Separation of Mixtures
Introduction
Mixtures consist of substances that retain their own physical and chemical properties.
They do not react chemically. Distribution of different components determines whether the
mixture is homogeneous (uniform composition distribution) or heterogeneous (uneven
composition distribution). Components of a mixture can be separated using one or more
appropriate techniques based on utilizing differences in physical properties. Typical separation
techniques include filtration, distillation, crystallization, and chromatography. Other
techniques commonly used are decantation, sublimation, and extraction.

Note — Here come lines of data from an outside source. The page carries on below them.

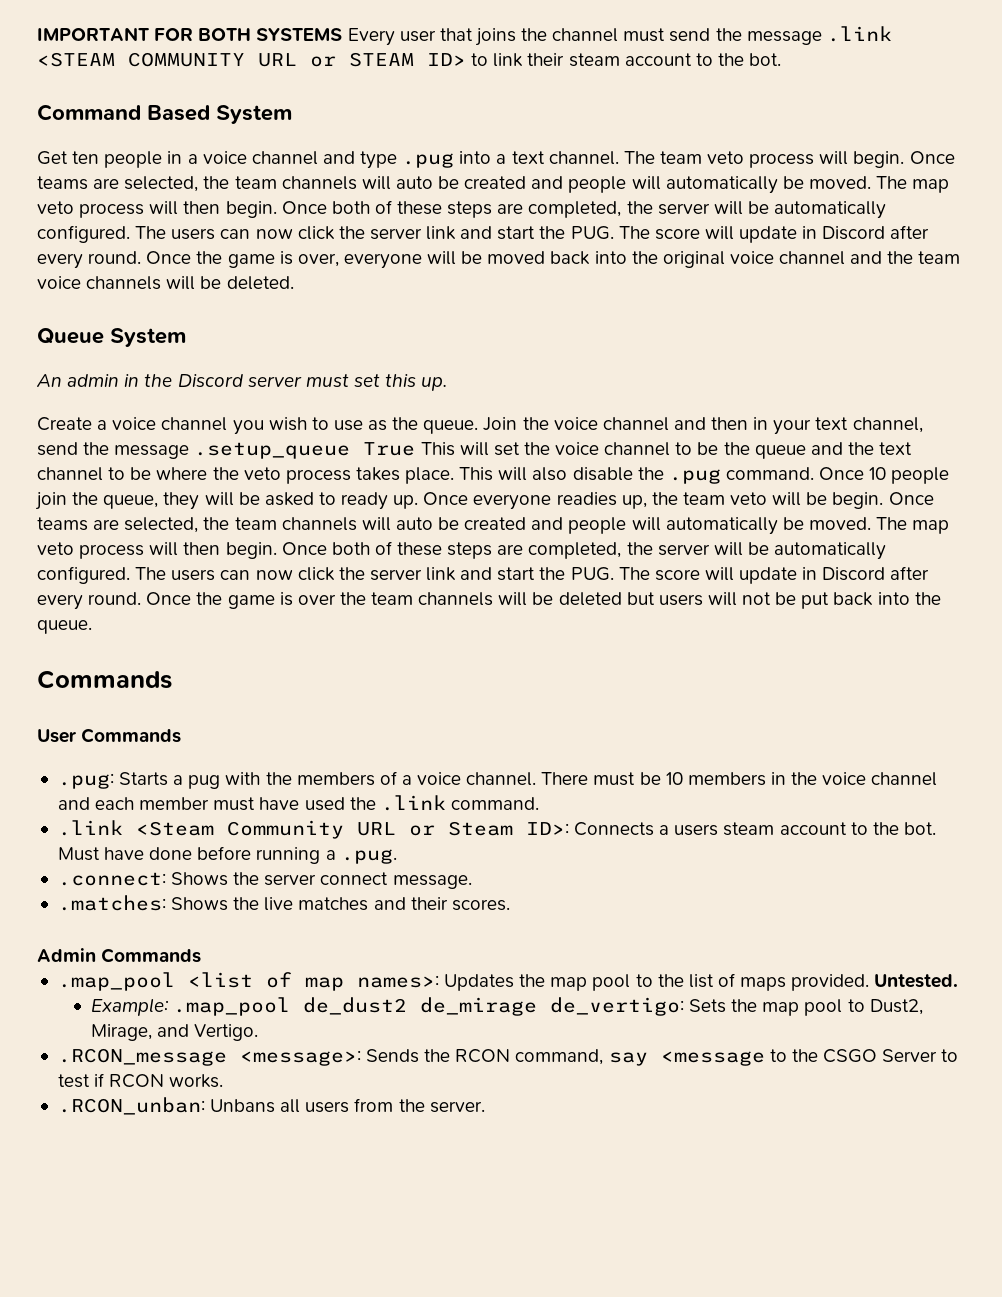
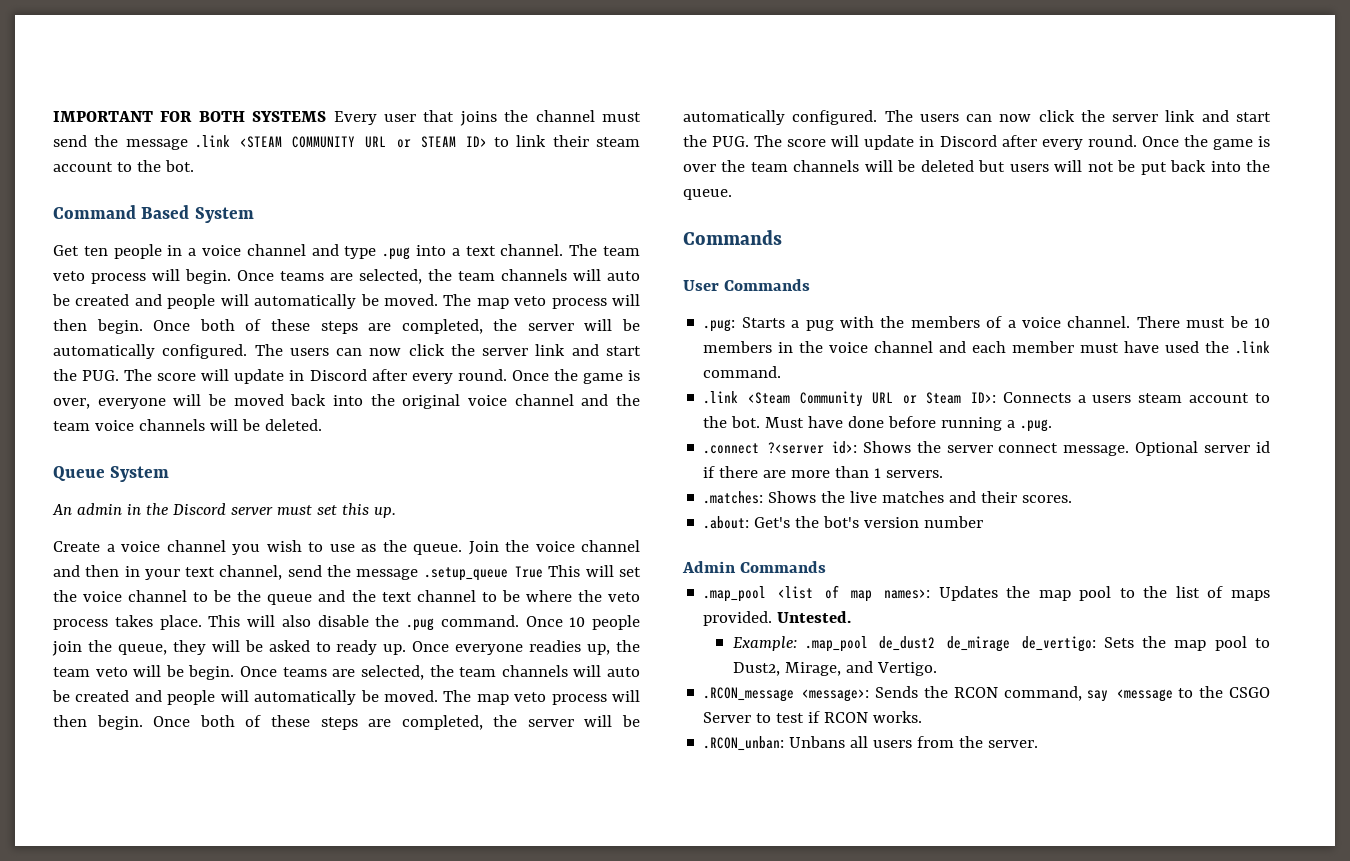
[57,872,166,886] .connect: -> [703,441,857,454] .connect ?<server id>:
(472, 882) none -> [1135,441,1270,456] [703,466,944,478] Optional server id if there are more than 1 servers.
(510, 905) none -> [703,516,984,529] // .about: Get's the bot's version number

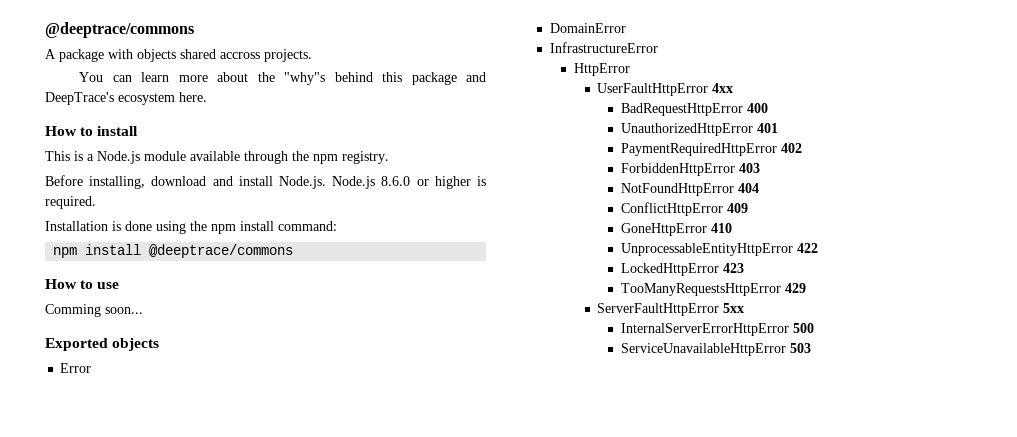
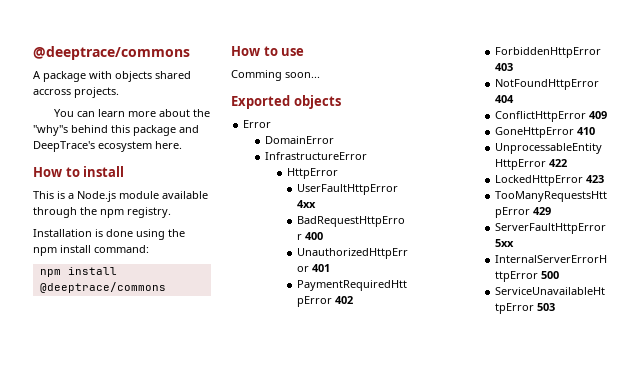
[45,175,486,189] [45,196,96,209] // Before installing, download and install Node.js. Node.js 8.6.0 or higher is required. -> (171, 212) none

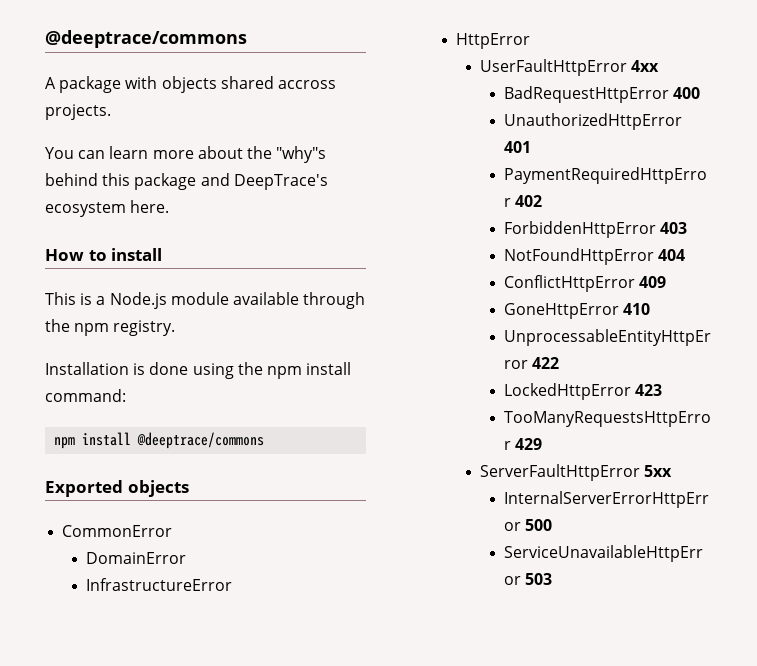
[231,46,305,56] [231,70,320,81] // How to use // Comming soon... -> (265, 440) none
[243,120,272,128] Error -> [62,525,173,537] CommonError

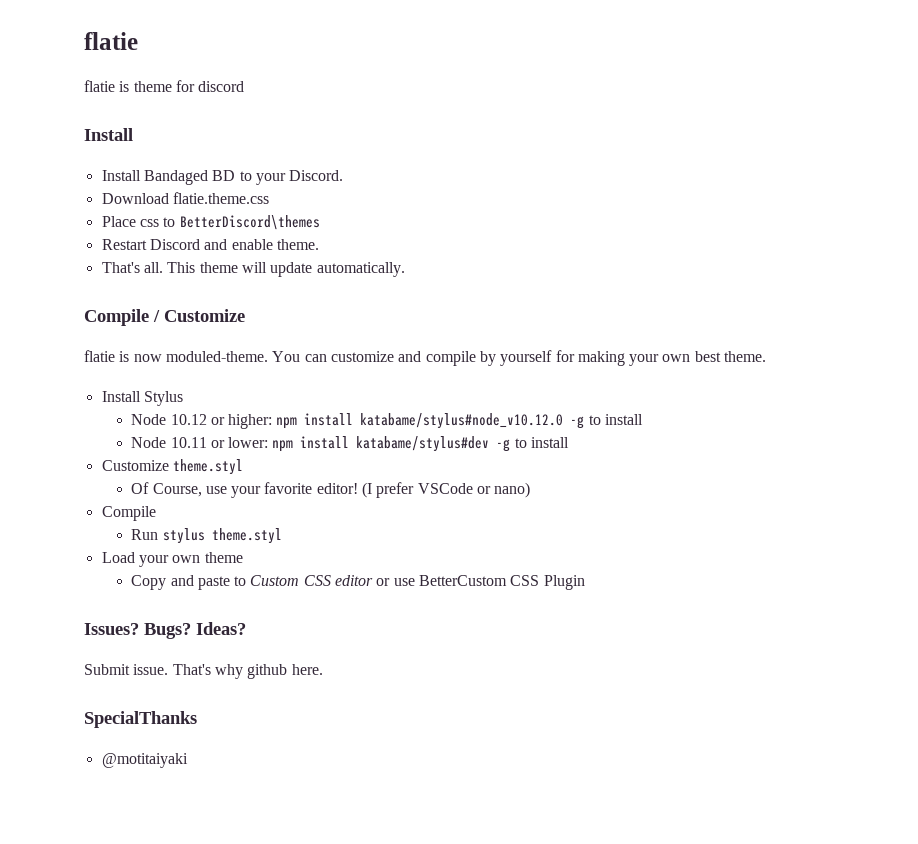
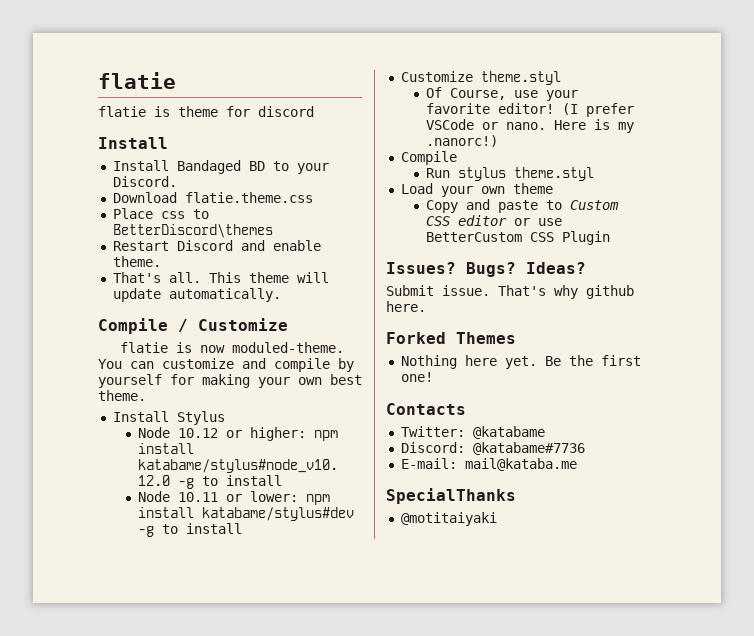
[494,482,531,498] nano) -> [506,119,635,133] [426,135,499,147] nano. Here is my .nanorc!)
(323, 669) none -> [386,332,516,344] [400,355,641,369] [400,372,433,382] [386,403,466,415] [400,426,545,439] [400,442,585,455] [400,458,577,471] // Forked Themes // Nothing here yet. Be the first one! // Contacts // Twitter: @katabame // Discord: @katabame#7736 // E-mail: mail@kataba.me

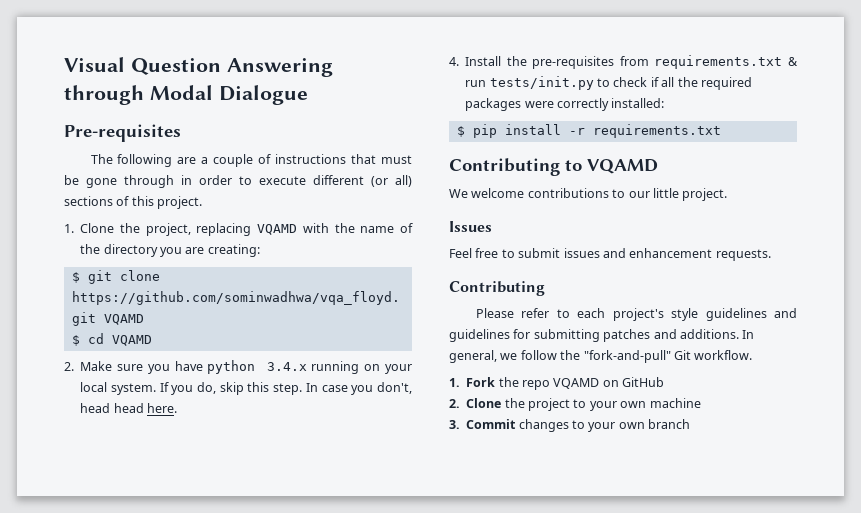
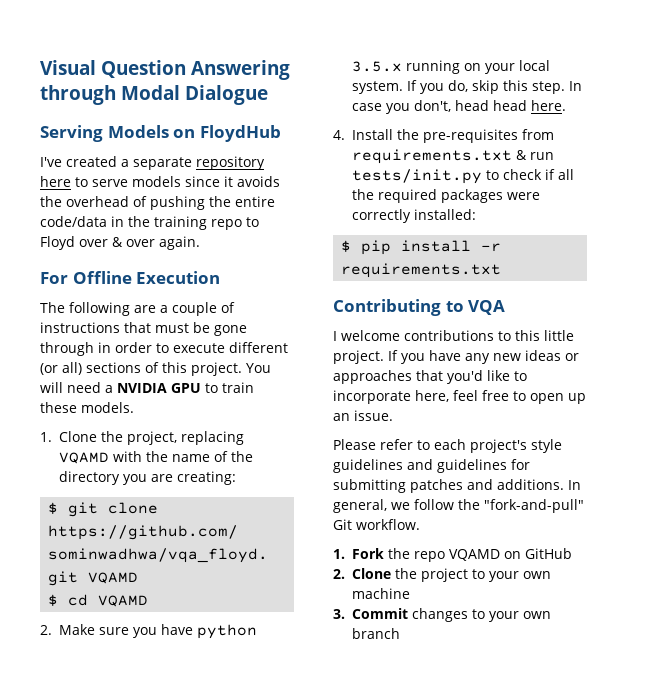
[64,124,181,142] Pre-requisites -> [40,125,281,142] [40,156,265,170] [40,176,280,187] [40,196,275,210] [40,216,259,230] [40,236,200,250] [40,271,221,284] Serving Models on FloydHub // I've created a separate repository here to serve models since it avoids the overhead of pushing the entire code/data in the training repo to Floyd over & over again. // For Offline Execution
(203, 202) none -> [246,363,271,373] [40,382,254,393] [40,402,134,413] You will need a NVIDIA GPU to train these models.
[266,362,307,371] 3.4.x -> [351,61,402,72] 3.5.x
[587,159,658,174] [449,189,468,198] VQAMD // We -> [468,300,506,315] [333,331,337,341] VQA // I
[628,191,650,198] our -> [515,330,540,341] this
[449,221,492,232] [449,248,771,261] [449,281,545,296] // Issues // Feel free to submit issues and enhancement requests. // Contributing -> [388,350,579,364] [333,370,527,384] [333,390,586,404] [333,410,393,421] If you have any new ideas or approaches that you'd like to incorporate here, feel free to open up an issue.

In this lab you will be given mixtures of different substances. The mixtures are
composed of (a) sand (SiO2, silicon dioxide) and pieces of metal paper clips; (b) sand and water
(H2O); (c) sand and salt (NaCl). You will then determine the percentage of each substance in
your mixture based on the mass of each as determined by your separation techniques.
Pre-lab Assignment
1. Define the following terms: decantation, sublimation, filtration, extraction, distillation,
filtrate, residue, distillate, distillation, crystallization, and chromatography.
2. Go the website:
http://chem.wisc.edu/deptfiles/genchem/lab/labdocs/modules/gravfilt/gravfiltdesc.htm to
review basic gravity filtration technique. Click on next to move between pages. View
the video clips. Questions will be asked in class to assess student’s understanding of the
filtration protocol.
3. List the principle behind technique(s) used in separating each mixture. What physical
property (or properties) is utilized in each separation?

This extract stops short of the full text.